Si algo nos ha enseñado el siglo I antes de Cristo en la historia de Roma, es que el sistema de gobierno republicano que había permitido convertir a aquella pequeña ciudad del Lacio en dueña del mundo conocido, se encontraba pasando sus horas más bajas. No solo por la serie de guerras civiles que finalmente acabaron poniendo en el poder a Octavio e inaugurando el Imperio, sino porque para llegar a eso, antes quedó evidenciado que los representantes políticos que habían dirigido durante siglos los intereses del Estado se manifestaron como incapaces. La república romana había surgido como una alternativa que sustituía a una monarquía inicial que no pudo aguantar la conversión de Roma en una ciudad importante en el centro de Italia. Los grupos de poder tradicionales idearon un sistema en el que, aunque toda la población acababa eligiendo a sus representantes y sus leyes, en la práctica, era la élite senatorial quien controlaba todos los entresijos del poder político y económico. En estas circunstancias, era muy complicado que figuras que surgieran desde abajo con la intención de introducir reformas lograran superar los obstáculos que se les ponían para conseguirlo. El ejemplo de los hermanos Graco es el más paradigmático. Intentaron realizar un reparto de tierras entre los ciudadanos para mejorar la situación de aquellos que no tenían recursos y no podían obtener trabajo por cuenta propia. Los senadores no solo bloquearon sus proyectos, finalmente acabaron también con sus vidas.

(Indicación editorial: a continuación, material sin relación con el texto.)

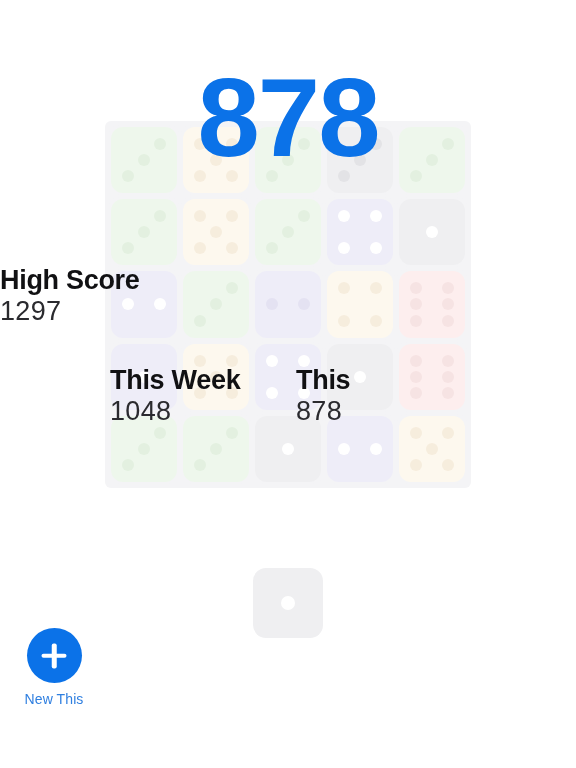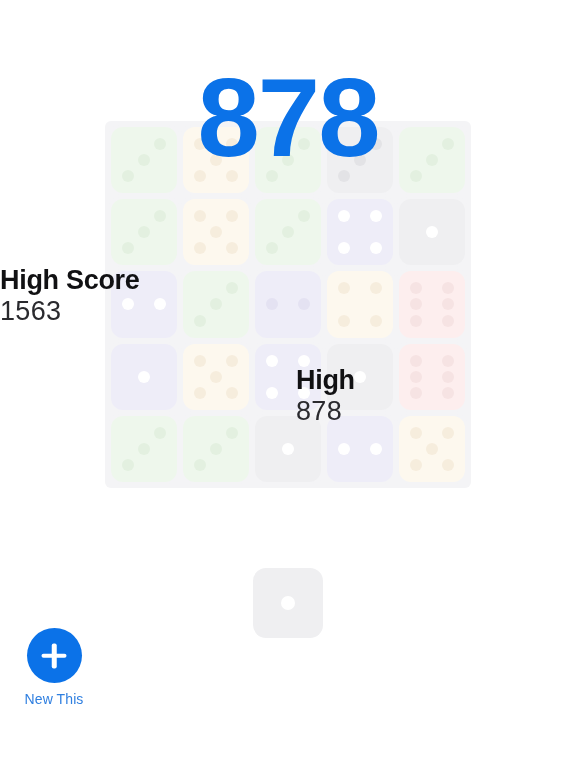--- a/index.html
+++ b/index.html
@@ -552,7 +552,7 @@
 
   <div class="stat" id="stat-high">
     <div class="stat-label">High Score</div>
-    <div class="stat-value">1563</div>
+    <div class="stat-value">1297</div>
   </div>
 
 

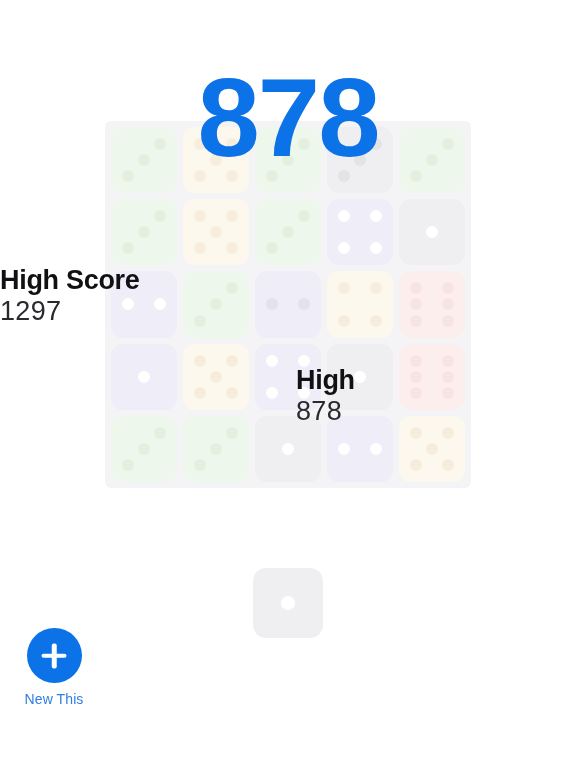--- a/index.html
+++ b/index.html
@@ -555,6 +555,10 @@
     <div class="stat-value">1297</div>
   </div>
 
+  <div class="stat" id="stat-week">
+    <div class="stat-label">This Week</div>
+    <div class="stat-value">1048</div>
+  </div>
 
   <div class="stat" id="stat-today">
     <div class="stat-label">High</div>

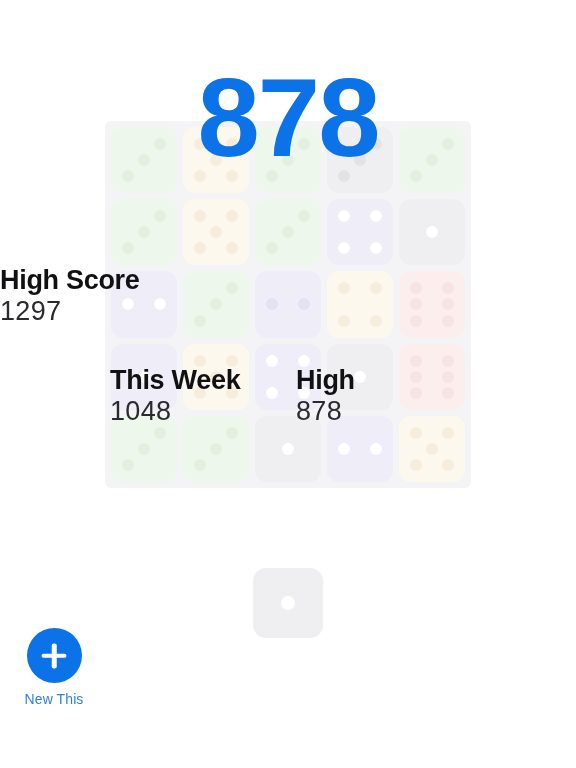--- a/index.html
+++ b/index.html
@@ -561,7 +561,7 @@
   </div>
 
   <div class="stat" id="stat-today">
-    <div class="stat-label">High</div>
+    <div class="stat-label">This</div>
     <div class="stat-value">878</div>
   </div>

Cerrada esta vía, la república romana entró en el siglo I a.C. en una dinámica donde el protagonismo fue ejercido por particulares, que acumularon sobre sus personas las atribuciones del Estado. Cayo Mario, Sila, Pompeyo, César, Marco Antonio y Octavio son ejemplos de lo que puede pasar cuando las instituciones fallan en su cometido original y dejan que, con el apoyo pasivo del pueblo y la complicidad de la clase política, impongan un caudillismo en la gestión de la cosa pública. Tanto unos como otros contaban con el respaldo de sus respectivas facciones políticas, los populares y los optimates. Todos ellos sostenían que su intención era salvar a la República de los males que arrastraban, de los que no se sentían responsables. Cada uno de ellos dejó tras su paso un rastro de sangre, guerra y mayor debilitamiento del sistema. Si algo caracterizó el mando de estos últimos hombres fuertes de la república romana fue su incapacidad para entenderse con el oponente. Ni Mario, ni Sila, ni Pompeyo, ni César, ni Antonio, ni Octavio podían tolerar que nadie cuestionara su deseo de ejercer el poder de forma autónoma, sin contrapesos, sin que otra manera de plantear soluciones a los problemas pudiera tener cabida en su mandato. No eran capaces de entender que lo que había hecho grande durante siglos a Roma no eran solo sus legiones victoriosas, sino una manera de ejercer el gobierno donde las decisiones que afectaban al Estado tenían que ser aprobadas con el consenso de su colega en el mando, ya fuera un cónsul, un pretor, un cuestor o un edil. Cicerón en la introducción a su tratado Sobre la República describe la necesidad de que quien se dedique al servicio público tenga vocación y preparación. Pero esta sola no basta. No se trata únicamente de tener la potestad para querer salvar a la República (non potestas est opitulandi rei publicae), hace falta también estar en la posición para conseguirlo.